While this is far from the worst imaginable movie Astaire could've made, it is a letdown.  Luckily, his reputation doesn't rest on this (or Easter Parade).  Maybe in the '50s the Astairish character he's playing was a has-been and his movie costumes were being sold off for pennies, but time would be kind to Astaire's reputation.  He's certainly more of a legend than Ava Gardner, who has a cameo as herself.  (And by the '80s, movie props and costumes were doing much better at auctions.)

Helen McAllister also danced in Flying Down to Rio, twenty years earlier.  Judy Matson also sang in The Big Store.  Al Hill was in The Bank Dick.  Frank McClure was in His Girl Friday and Citizen Kane.  Jack Gargan and Harlan Hoagland were also in Citizen Kane.  Herschel Graham was in It's a Wonderful Life.  James Conaty was in All About Eve.  Fred Aldrich was in Sunset Blvd.  Manuel Paris was in Ma and Pa Kettle on Vacation.  Brick Sullivan was in a few of my earlier movies, most recently Abbott and Costello Go to Mars.  Donald Kerr also appeared in Go to Mars.

Dee Turnell was in Copacabana and SitR.  Bobby Watson was the diction coach in SitR (and often portrayed Hitler in movies).  Madge Blake played Dora Bailey (and is probably best known for her TV role as Aunt Harriet on Batman).  Jimmy Thompson was the singer of "Beautiful Girl" in SitR, while Fred Datig, Jr., played an usher, as he does here.  Lyle Clark, Marion Gray, Peggy Murray, Charles Regan, and Joette Robinson were also in SitR.  

Judy Landon and Shirley Lopez were in SitR and would be in Gentlemen Prefer.  Herman Boden, Joan Collenete, Jack Dodds, Colin Kenny, Matt Mattox, Frank Radcliffe, Jack Regas, Roberta Stevenson, and Marc Wilder would all be in Gentlemen Prefer Blondes.  Helen Dickson was in It's a Wonderful and would be in Ma and Pa Kettle at Waikiki.  Ann McCrea was in SitR and would be in Will Success Spoil Rock Hunter?  Bert Stevens was in Citizen Kane and would go on to Mary Poppins.
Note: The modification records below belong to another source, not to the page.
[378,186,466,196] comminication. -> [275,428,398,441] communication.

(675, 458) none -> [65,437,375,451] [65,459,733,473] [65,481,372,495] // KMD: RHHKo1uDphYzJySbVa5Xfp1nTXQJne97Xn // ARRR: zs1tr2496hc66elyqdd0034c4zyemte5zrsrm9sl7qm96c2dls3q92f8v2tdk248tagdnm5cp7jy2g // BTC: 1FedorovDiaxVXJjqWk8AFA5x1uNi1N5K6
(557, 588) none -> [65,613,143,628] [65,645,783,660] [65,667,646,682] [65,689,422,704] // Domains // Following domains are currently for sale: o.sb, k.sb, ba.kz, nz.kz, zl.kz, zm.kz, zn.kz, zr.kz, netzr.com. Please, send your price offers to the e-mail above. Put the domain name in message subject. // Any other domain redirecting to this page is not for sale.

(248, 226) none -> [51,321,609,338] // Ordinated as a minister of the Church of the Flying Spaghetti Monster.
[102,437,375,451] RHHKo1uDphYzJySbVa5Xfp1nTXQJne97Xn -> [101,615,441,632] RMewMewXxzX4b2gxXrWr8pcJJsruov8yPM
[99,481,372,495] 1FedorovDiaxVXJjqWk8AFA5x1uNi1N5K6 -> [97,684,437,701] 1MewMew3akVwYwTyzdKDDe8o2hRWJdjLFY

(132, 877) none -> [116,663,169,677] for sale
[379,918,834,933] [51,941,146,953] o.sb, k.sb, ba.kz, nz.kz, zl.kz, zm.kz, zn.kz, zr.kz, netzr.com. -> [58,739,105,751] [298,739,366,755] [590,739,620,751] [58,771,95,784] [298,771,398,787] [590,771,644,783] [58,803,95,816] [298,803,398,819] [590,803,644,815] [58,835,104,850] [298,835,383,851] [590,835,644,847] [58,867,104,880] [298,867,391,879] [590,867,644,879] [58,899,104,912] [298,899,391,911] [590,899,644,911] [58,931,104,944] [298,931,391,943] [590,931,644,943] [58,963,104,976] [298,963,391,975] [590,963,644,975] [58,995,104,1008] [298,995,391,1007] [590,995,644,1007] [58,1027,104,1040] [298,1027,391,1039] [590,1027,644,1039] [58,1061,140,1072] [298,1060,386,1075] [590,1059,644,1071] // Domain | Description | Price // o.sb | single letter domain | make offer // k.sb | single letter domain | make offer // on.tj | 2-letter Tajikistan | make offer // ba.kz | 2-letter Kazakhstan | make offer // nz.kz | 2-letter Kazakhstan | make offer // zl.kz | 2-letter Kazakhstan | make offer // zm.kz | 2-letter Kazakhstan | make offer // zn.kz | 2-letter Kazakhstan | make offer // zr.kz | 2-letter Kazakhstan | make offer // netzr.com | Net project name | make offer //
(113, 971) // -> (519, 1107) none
Herb Vigran, one of the men Astaire eavesdrops on on the train, would go on to a bunch of TV guest shots, as well as the voice of Lurvy in Charlotte's Web (1973).  The other man is Emory Parnell, who's Billy Reed in many of the Ma and Pa movies.  Loulie Jean Norman would be part of the chorus for Heidi's Song.  Sue Casey would be in A Very Brady Sequel.  (She'd have a larger role in Catalina Caper, as Anne Duval, but I'm saving that movie for when I do MST3K on my eventual television blog.)

We swear, it's entertainment!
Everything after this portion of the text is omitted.